TASK PROMPT — Go line by line through the entries and show those that hold the string "position".

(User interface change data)
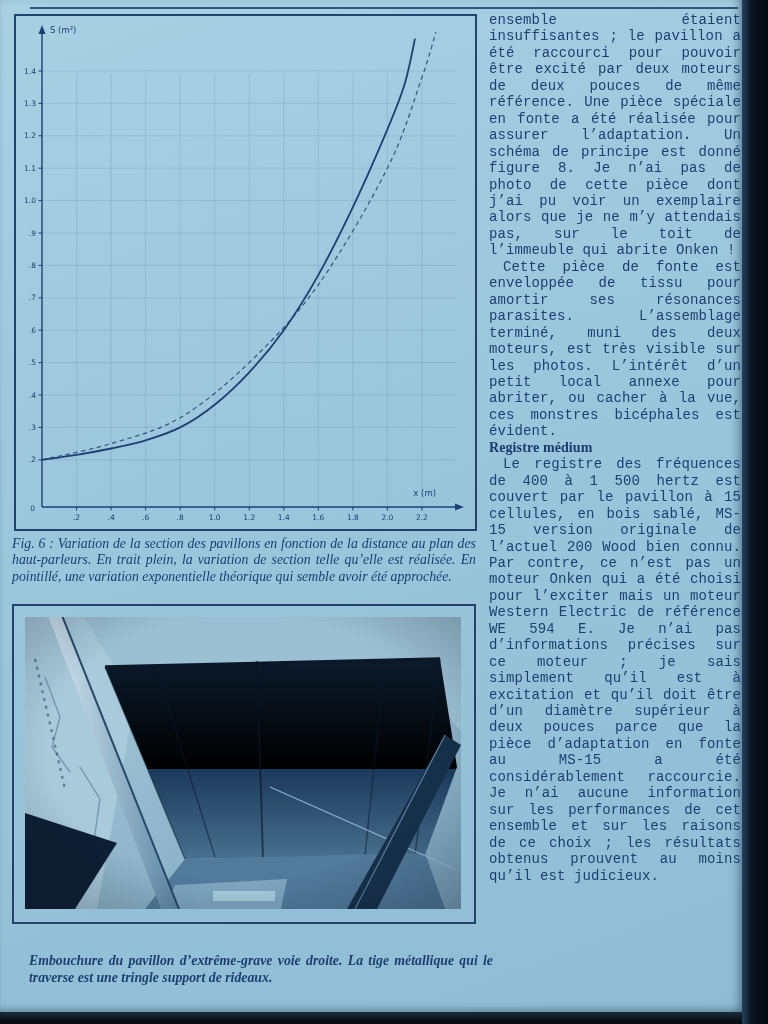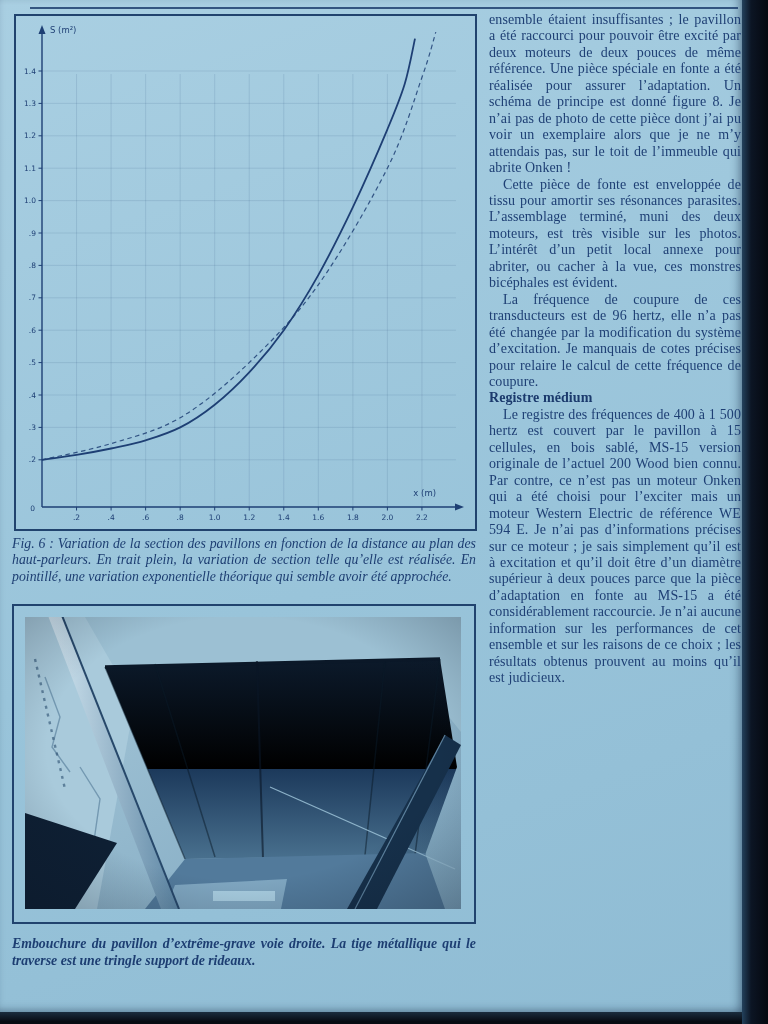--- a/index.html
+++ b/index.html
@@ -46,7 +46,7 @@
     font-size:14px;line-height:16.45px;color:#1e3f74;text-align:justify;
     letter-spacing:.1px;
   }
-  .column p{margin:0;}
+  .column p{margin:0;font-family:Liberation Mono, monospace;}
   .column p.indent{text-indent:14px;}
   .column h3{margin:0;font-size:14px;line-height:16.45px;font-weight:bold;color:#1b3a6d;}
   .page-number{

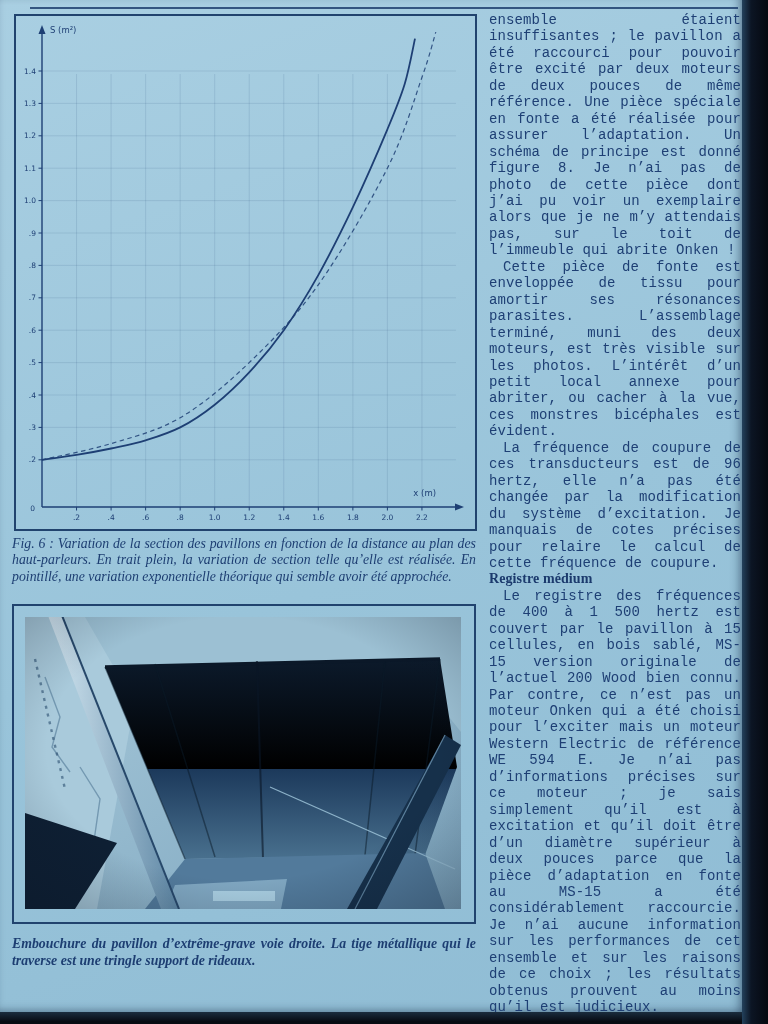--- a/index.html
+++ b/index.html
@@ -197,7 +197,6 @@
   <div class="column" id="article">
       <p>ensemble étaient insuffisantes ; le pavillon a été raccourci pour pouvoir être excité par deux moteurs de deux pouces de même référence. Une pièce spéciale en fonte a été réalisée pour assurer l’adaptation. Un schéma de principe est donné figure 8. Je n’ai pas de photo de cette pièce dont j’ai pu voir un exemplaire alors que je ne m’y attendais pas, sur le toit de l’immeuble qui abrite Onken !</p>
       <p class="indent">Cette pièce de fonte est enveloppée de tissu pour amortir ses résonances parasites. L’assemblage terminé, muni des deux moteurs, est très visible sur les photos. L’intérêt d’un petit local annexe pour abriter, ou cacher à la vue, ces monstres bicéphales est évident.</p>
-      <p class="indent">La fréquence de coupure de ces transducteurs est de 96 hertz, elle n’a pas été changée par la modification du système d’excitation. Je manquais de cotes précises pour relaire le calcul de cette fréquence de coupure.</p>
       <h3>Registre médium</h3>
       <p class="indent">Le registre des fréquences de 400 à 1 500 hertz est couvert par le pavillon à 15 cellules, en bois sablé, MS-15 version originale de l’actuel 200 Wood bien connu. Par contre, ce n’est pas un moteur Onken qui a été choisi pour l’exciter mais un moteur Western Electric de référence WE 594 E. Je n’ai pas d’informations précises sur ce moteur ; je sais simplement qu’il est à excitation et qu’il doit être d’un diamètre supérieur à deux pouces parce que la pièce d’adaptation en fonte au MS-15 a été considérablement raccourcie. Je n’ai aucune information sur les performances de cet ensemble et sur les raisons de ce choix ; les résultats obtenus prouvent au moins qu’il est judicieux.</p>
     </div>

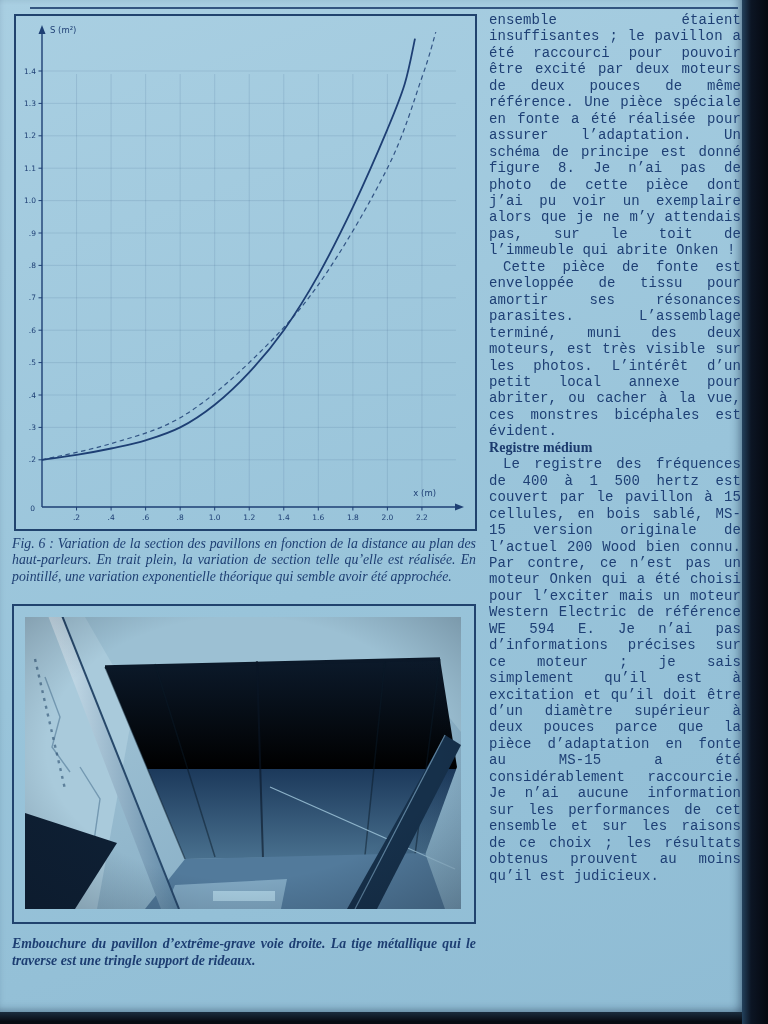--- a/index.html
+++ b/index.html
@@ -37,7 +37,7 @@
   }
   .photo-frame svg{display:block;}
   .photo-caption{
-    position:absolute;left:12px;top:936px;width:464px;margin:0;
+    position:absolute;left:12px;top:936px;width:464px;margin:17px;
     font-style:italic;font-weight:bold;font-size:13.8px;line-height:16.6px;
     color:#1d3e72;text-align:justify;
   }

SOLUTION BELOW —
-    position:absolute;left:12px;top:936px;width:464px;margin:0;
+    position:absolute;left:12px;top:936px;width:464px;margin:17px;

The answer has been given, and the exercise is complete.